The first strategic examination of the mathematical sciences, *Renewing U.S. Mathematics: Critical Resource for the Future* (known as the “David report”),^{1} found worrisome trends. Although the mathematical sciences were producing excellent and valuable research, the number of young people entering the profession had declined, threatening a contraction in the size of the mathematical science research enterprise. The report documented an erosion in federal support for mathematical sciences research that had taken place over more than a decade. The result was an imbalance between research in the mathematical sciences and research in the physical sciences and engineering, which depend on mathematical and statistical tools. For example, the report cited 1980 figures on the number of faculty members in chemistry, physics, and mathematical sciences (three fields with very similar numbers of faculty members) who received federal research funding.
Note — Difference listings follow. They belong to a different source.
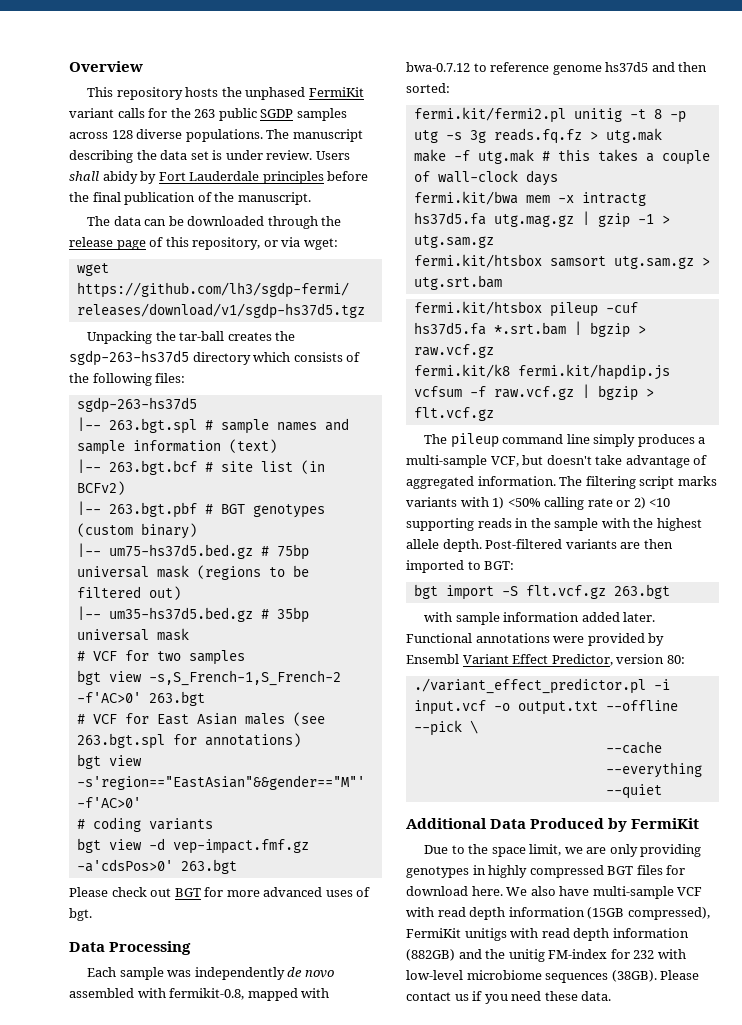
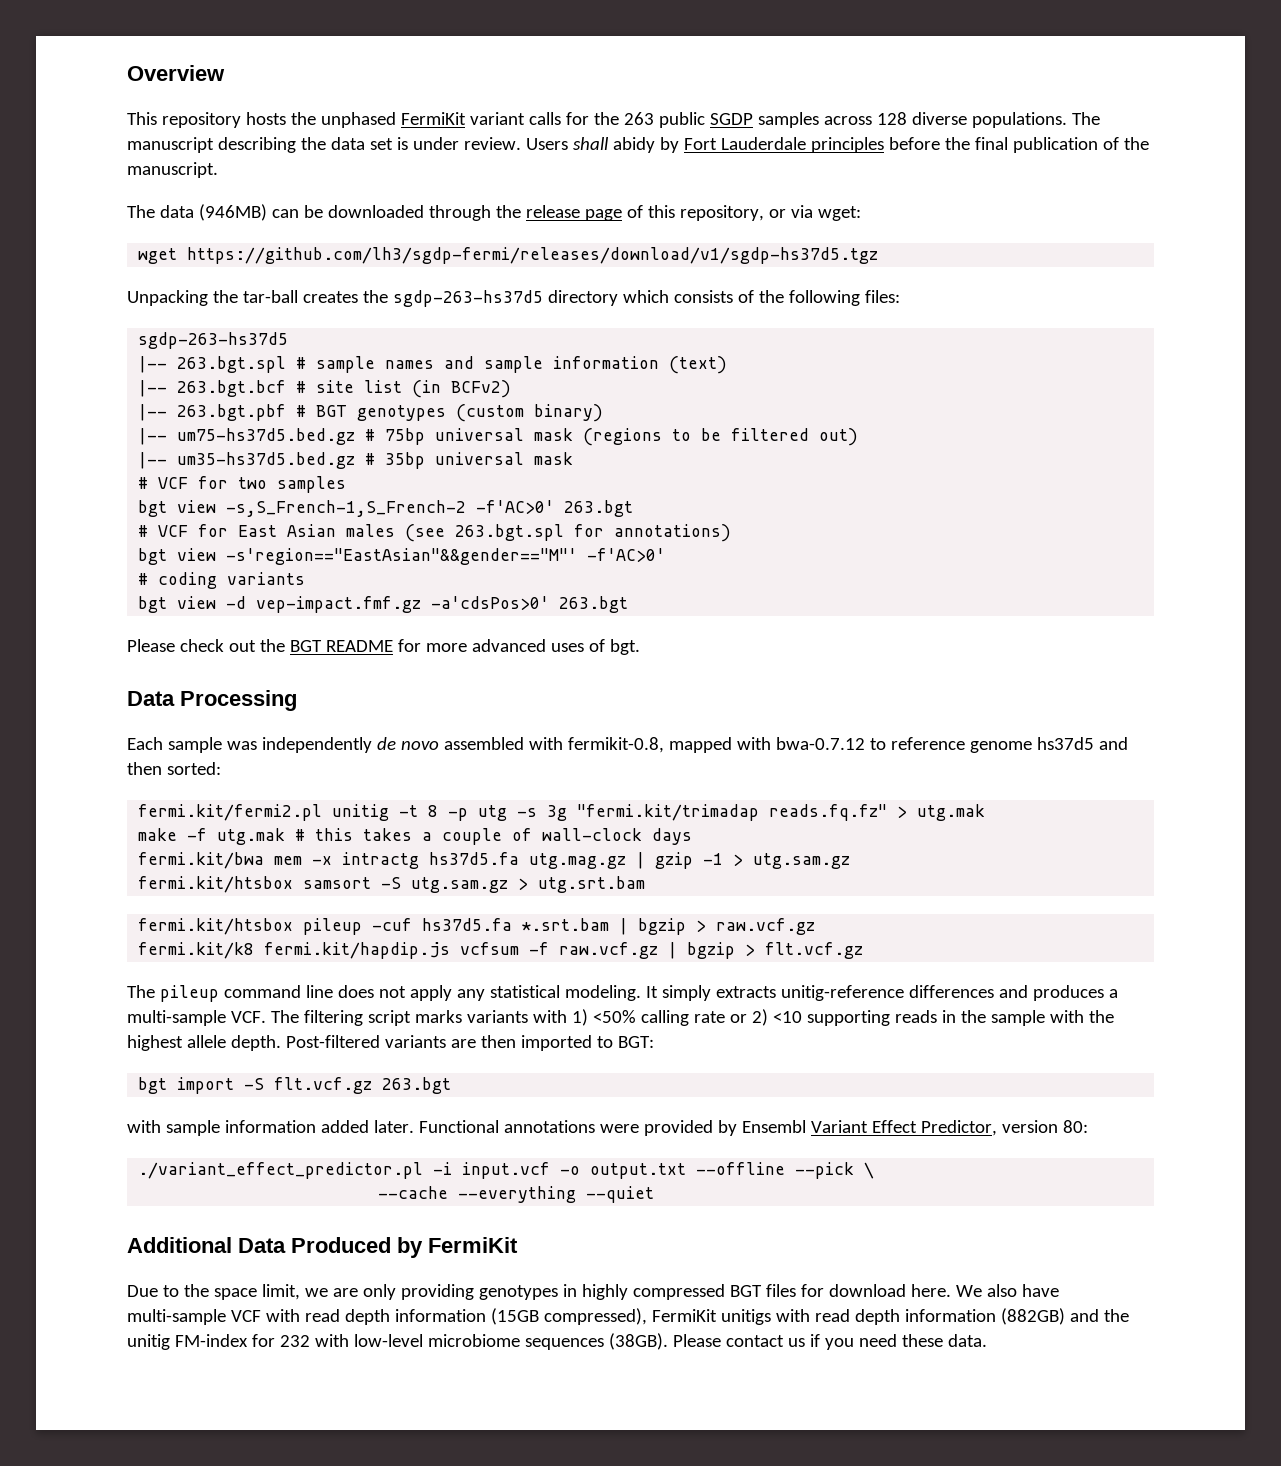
(141, 221) none -> [198,204,267,221] (946MB)
[174,888,201,897] BGT -> [259,639,393,652] the BGT README
[493,128,582,144] reads.fq.fz -> [577,804,888,821] "fermi.kit/trimadap reads.fq.fz"
(606, 261) none -> [381,877,402,889] -S
[593,434,706,447] [406,455,708,468] [406,476,556,489] simply produces a multi-sample VCF, but doesn't take advantage of aggregated information. -> [337,985,1118,1001] [127,1010,266,1026] does not apply any statistical modeling. It simply extracts unitig-reference differences and produces a multi-sample VCF.

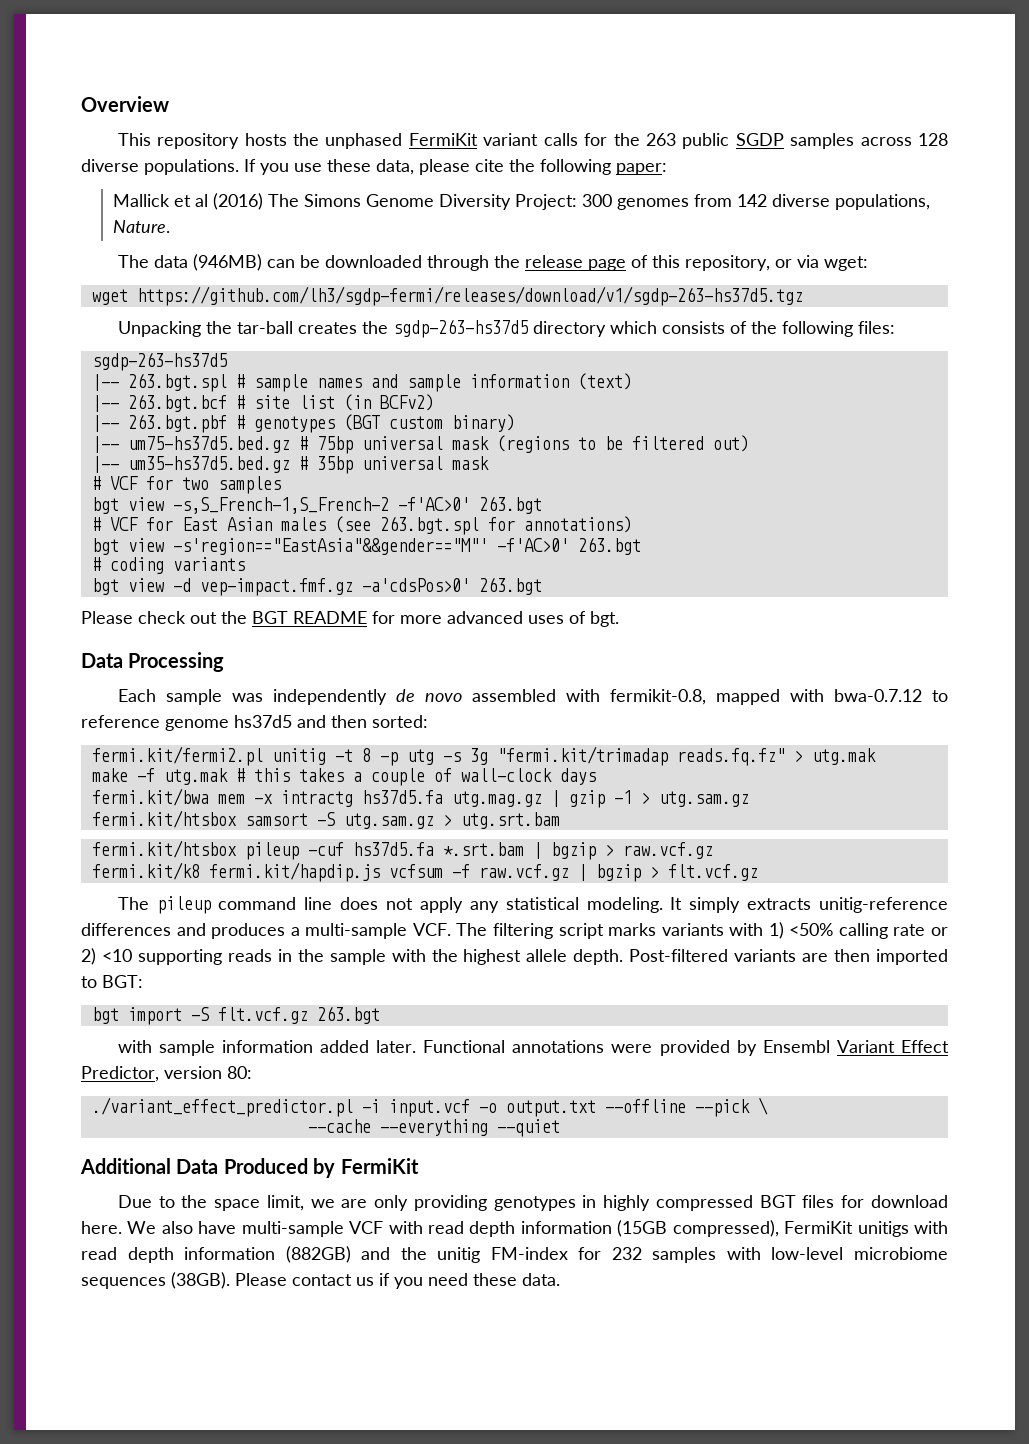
[1071,112,1100,125] [127,137,1149,153] [127,162,218,178] The manuscript describing the data set is under review. Users shall abidy by Fort Lauderdale principles before the final publication of the manuscript. -> [244,159,667,175] [113,193,931,210] [113,220,171,233] If you use these data, please cite the following paper: // Mallick et al (2016) The Simons Genome Diversity Project: 300 genomes from 142 diverse populations, Nature.
[187,247,879,264] https://github.com/lh3/sgdp-fermi/releases/download/v1/sgdp-hs37d5.tgz -> [136,286,803,306] https://github.com/lh3/sgdp-fermi/releases/download/v1/sgdp-263-hs37d5.tgz
[316,404,525,422] BGT genotypes (custom -> [253,414,443,433] genotypes (BGT custom
[226,548,666,565] -s'region=="EastAsian"&&gender=="M"' -f'AC>0' -> [172,537,641,555] -s'region=="EastAsia"&&gender=="M"' -f'AC>0' 263.bgt
(310, 1341) none -> [652,1247,717,1263] samples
Approximately 3,300 chemists and 3,300 physicists received federal research funding in 1980, compared with just 2,300 mathematical scientists.^{2} The study estimated the number of graduate student research associateships and postdoctoral research positions that would be needed for a healthy pipeline of new researchers and, from that, argued for a doubling of federal funding for mathematical sciences research.

The David report (named after its chair, former Presidential Science Advisor Edward David) led to striking increases in federal funding for mathematical

______________________

^{1} National Research Council (NRC), 1984, *Renewing Mathematics: Critical Resource for the Future*. The National Academies Press, Washington, D.C.

^{2} Ibid., p. 5.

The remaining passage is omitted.